I think that, with all those * metacharacters and so on, you may be matching many many files. Decreased I/O is a big win for performance. Assuming all 10000 or so of those possible patterns match.

RudiC · November 10, 2015, 4:59pm

You seem to be assuming that all those files with all possible value combinations exist. Should that not be the case, running cp for each and ignoring the error message is a huge waste of resources. And, although it will most probably be cached/buffered by the system, you are reading list1 about a hundred times. How about

reading list1 and list2 once into memory
running cp only for existing files?
Try

cd /archive/$year$month/storage
ls | awk '
FNR==1          {FC++}
FC<=2           {A[FC,FNR] = $0
                 C[FC] = FNR
                 next
                }
                {for (i=1; i<=C[1]; i++)
                   for (j=1; j<=C[2]; j++)
                     if ($0 ~ A[1,i]"[NIT]......"A[2,j]"#") print "cp", $0, "/foundfiles"
                }
' SUBSEP="\t" path/to/list1 path/to/list2 - | sh

Please adapt the match regex to your needs!

---------- Post updated at 22:59 ---------- Previous update was at 22:50 ----------

You could further improve performance by excluding unapt files with a pattern to ls . And, you could break out of the loops when a file was found.

whegra · November 10, 2015, 7:34pm

Thank you for the assistance.

In the end I decided to dumb down my approach and keep it simple.

Here is what I did.

#Build full list of all files from the day in question
cd /archive/$year$month/storage/
ls *#$year$month$day* > /home/login/scripts/fulllist.txt

#Find all files that match list1 and output to new file
while read line
        do awk 'substr($0,35,7)=='"$line"' {print}' /home/login/scripts/fulllist.txt >> /home/login/scripts/fulllist2.txt
done < /home/login/scripts/list1.txt

#Find all files that match list2 from the list created above
while read line
        do awk 'substr($0,49,7)=='"$line"' {print}' /home/login/scripts/fulllist2.txt >> /home/login/scripts/fulllist3.txt
done < /home/login/scripts/list2.txt

#copy all files to temp folder
while read line ; do
        cp /archive/$year$month/storage/$line /foundfiles/
done < /home/login/scripts/fulllist3.txt

time ./program
real 0m6.327s
user 0m4.822s
sys 0m1.336s

The other methods I tried took way longer to process, my original method was taking many hours.

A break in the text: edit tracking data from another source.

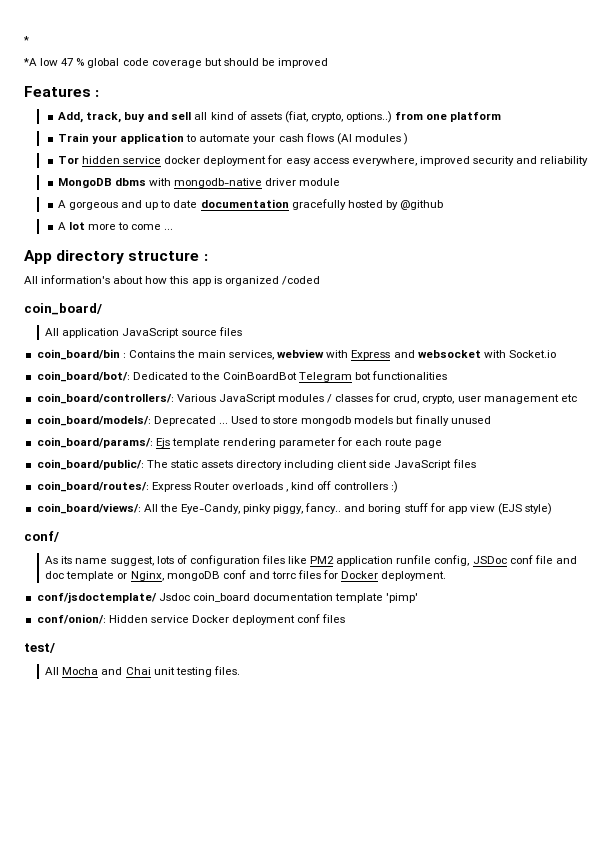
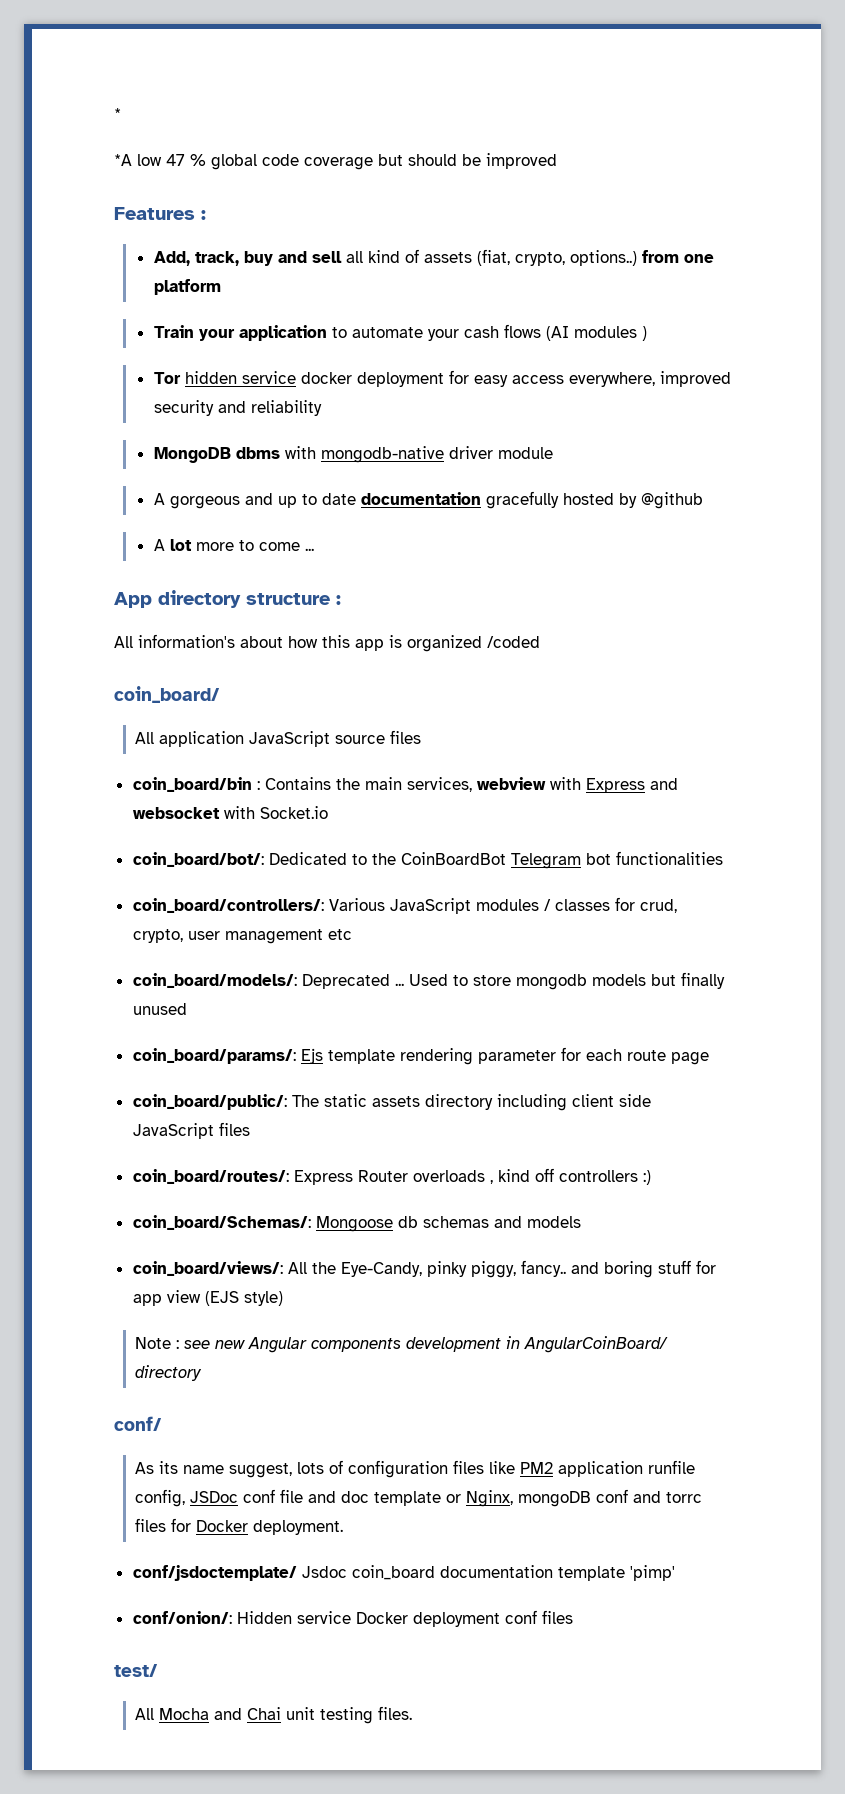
+ coin_board/Schemas/: Mongoose db schemas and models
+ Note : see new Angular components development in AngularCoinBoard/ directory

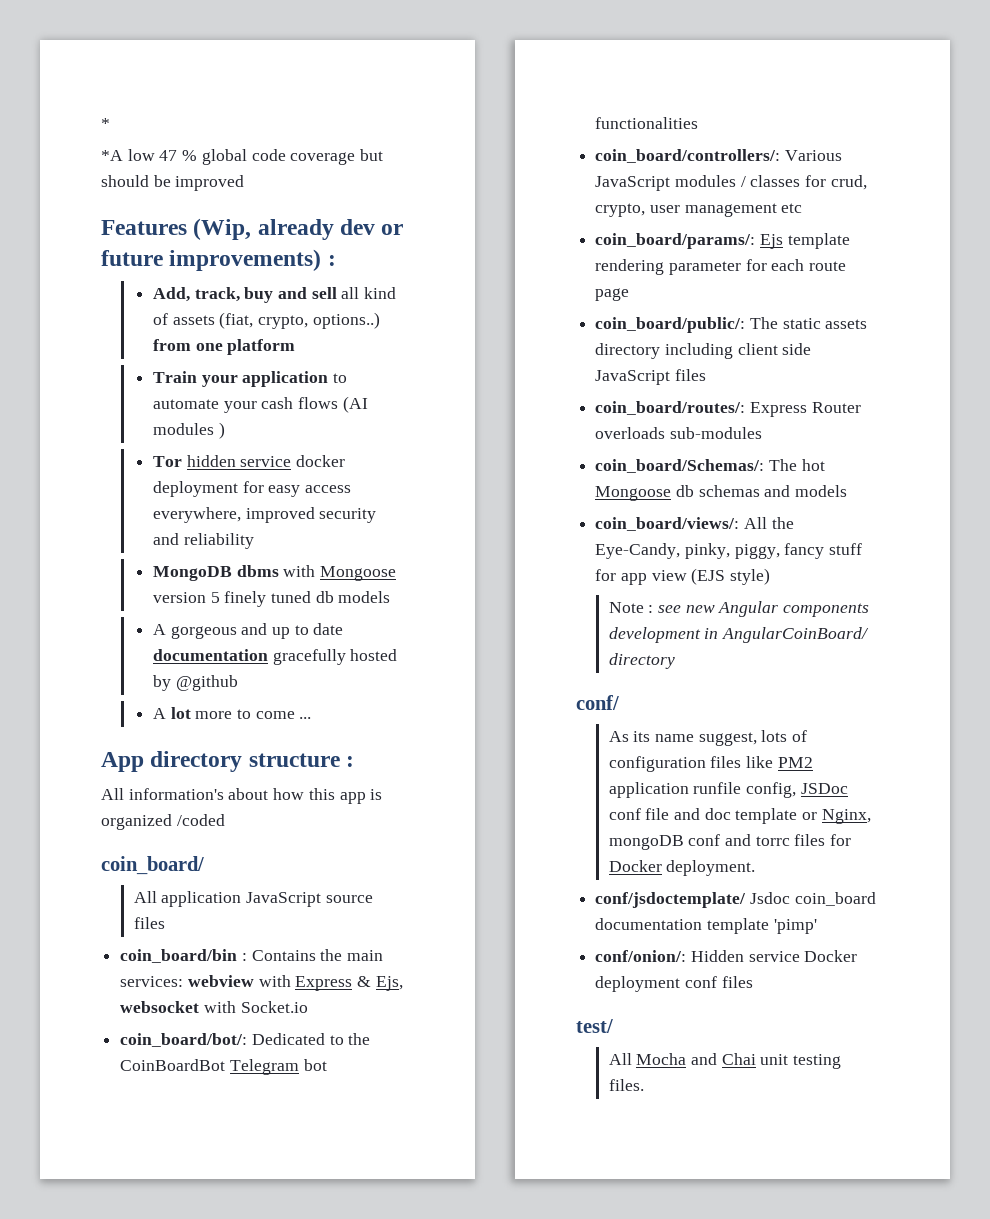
- Features :
+ Features (Wip, already dev or future improvements) :
- MongoDB dbms with mongodb-native driver module
+ MongoDB dbms with Mongoose version 5 finely tuned db models
- coin_board/bin : Contains the main services, webview with Express and websocket with Socket.io
+ coin_board/bin : Contains the main services: webview with Express & Ejs, websocket with Socket.io
- coin_board/models/: Deprecated ... Used to store mongodb models but finally unused
- coin_board/routes/: Express Router overloads , kind off controllers :)
+ coin_board/routes/: Express Router overloads sub-modules
- coin_board/Schemas/: Mongoose db schemas and models
+ coin_board/Schemas/: The hot Mongoose db schemas and models
- coin_board/views/: All the Eye-Candy, pinky piggy, fancy.. and boring stuff for app view (EJS style)
+ coin_board/views/: All the Eye-Candy, pinky, piggy, fancy stuff for app view (EJS style)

MadeInGermany · November 12, 2015, 2:30pm

The following does two loops within awk,
and uses pipes between the different parts:

#Build full list of all files from the day in question and send to pipe
cd /archive/$year$month/storage/
ls *"#$year$month$day"* |

#Find all files that match list1 and send to pipe
awk '
FILENAME!="-" { nums[++nmax]=$0; next } 
{ for (n in nums) if (substr($0,35,7)==n) print }
' /home/login/scripts/list1.txt - |

#Find all files that match list2 and send to pipe
awk '
FILENAME!="-" { nums[++nmax]=$0; next } 
{ for (n in nums) if (substr($0,49,7)==n) print }
' /home/login/scripts/list2.txt - |

#copy all files to temp folder
while read line ; do
        cp "/archive/$year$month/storage/$line" /foundfiles/
done

Don_Cragun · November 12, 2015, 3:32pm

Just for my own sanity, could you please try the following with your data and let me know how the runtime compares to your script? I get the feeling it should be faster, but maybe all of the processing time is being spent copying files and the time used determining which files to copy doesn't matter...

#!/bin/ksh
year="2015"	# Replace with your desired year.
month="11"	# Replace with your desired month.
day="11"	# Replace with your desired day.

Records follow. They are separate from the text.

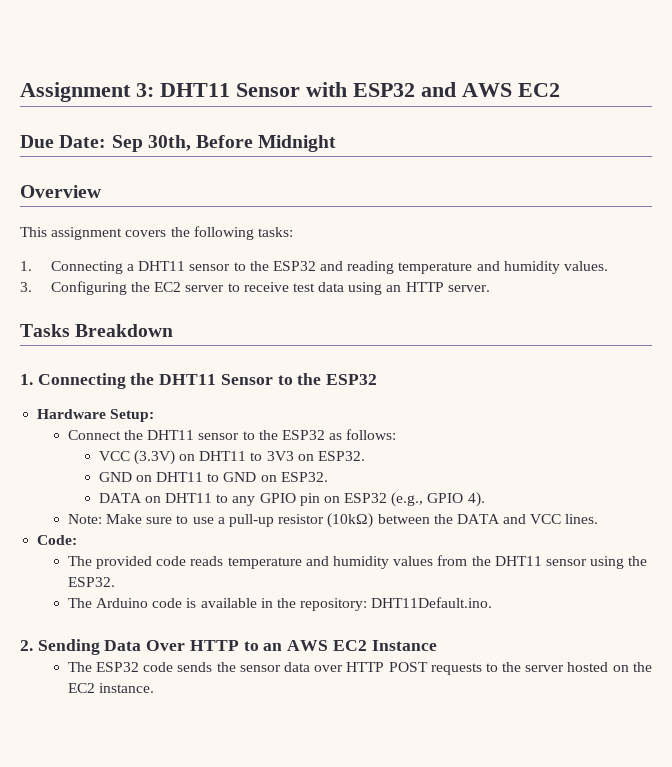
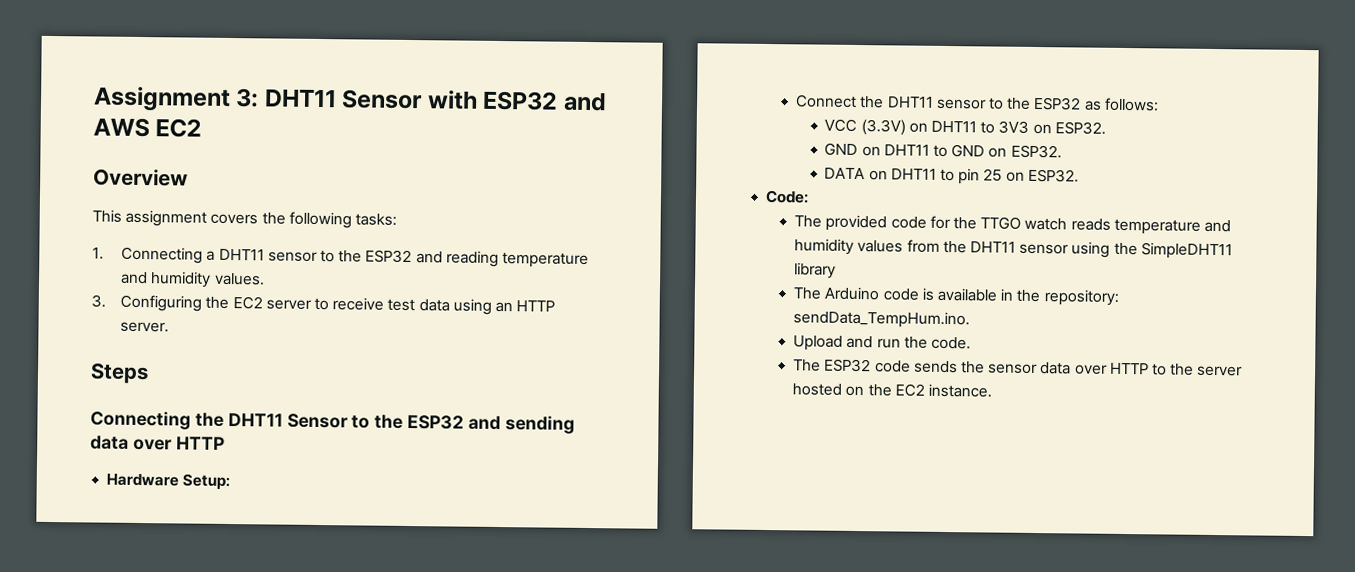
- Due Date: Sep 30th, Before Midnight
- Tasks Breakdown
- 1. Connecting the DHT11 Sensor to the ESP32
+ Steps
+ Connecting the DHT11 Sensor to the ESP32 and sending data over HTTP
- DATA on DHT11 to any GPIO pin on ESP32 (e.g., GPIO 4).
- Note: Make sure to use a pull-up resistor (10kΩ) between the DATA and VCC lines.
+ DATA on DHT11 to pin 25 on ESP32.
- The provided code reads temperature and humidity values from the DHT11 sensor using the ESP32.
+ The provided code for the TTGO watch reads temperature and humidity values from the DHT11 sensor using the SimpleDHT11 library
- The Arduino code is available in the repository: DHT11Default.ino.
- 2. Sending Data Over HTTP to an AWS EC2 Instance
+ The Arduino code is available in the repository: sendData_TempHum.ino.
+ Upload and run the code.
- The ESP32 code sends the sensor data over HTTP POST requests to the server hosted on the EC2 instance.
+ The ESP32 code sends the sensor data over HTTP to the server hosted on the EC2 instance.

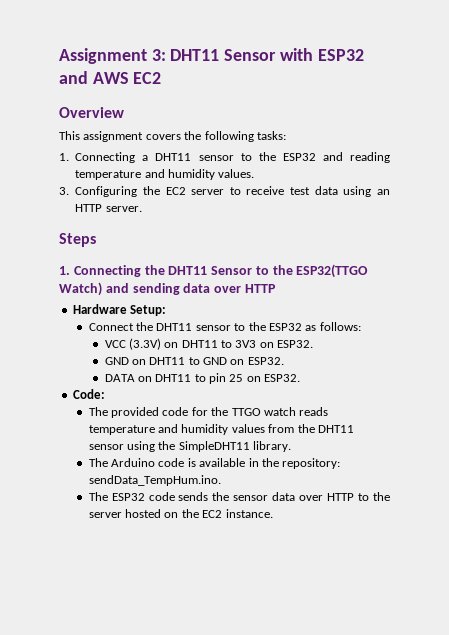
- Connecting the DHT11 Sensor to the ESP32 and sending data over HTTP
+ 1. Connecting the DHT11 Sensor to the ESP32(TTGO Watch) and sending data over HTTP
- The provided code for the TTGO watch reads temperature and humidity values from the DHT11 sensor using the SimpleDHT11 library
+ The provided code for the TTGO watch reads temperature and humidity values from the DHT11 sensor using the SimpleDHT11 library.
- Upload and run the code.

#Get full list of all files from the day in question
cd /archive/$year$month/storage/
ls *"#$year$month$day"* |

#Find all files that match list1 and list2...
awk '
FNR == 1 {
	f++
}
f == 1 {list1[$0]
	next
}
f == 2 {list2[$0]
	next
}
substr($0, 35, 7) in list1 && substr($0, 49, 7) in list2
' /home/login/scripts/list1.txt /home/login/scripts/list2.txt - |

#copy all files to temp folder
while read -r line
do	cp "$line" /foundfiles/
done

MadeInGermany · November 12, 2015, 3:47pm

Doh! I wanted the loop in awk and overlooked the smart lookup (substr($0,35,7) in nums)
Thanks for showing it!

Don_Cragun · November 12, 2015, 4:03pm

I'm glad to help. Since no samples were provided for any of the list file contents nor actual names of files, nor variables being defined; I couldn't test either or our suggestions.

I was a little confused by your script. Shouldn't the lines like:

for (n in nums) if (substr($0,49,7)==n) print }

have been something more like:

for (n in nums) if (substr($0,49,7)==nums[n]) print }

???

MadeInGermany · November 12, 2015, 4:12pm

Oh, even a bug :o. And yes, it was untested.

RudiC · November 12, 2015, 4:42pm

Me too I'd be interested in a performance comparison of the solutions provided. Thanks for posting it!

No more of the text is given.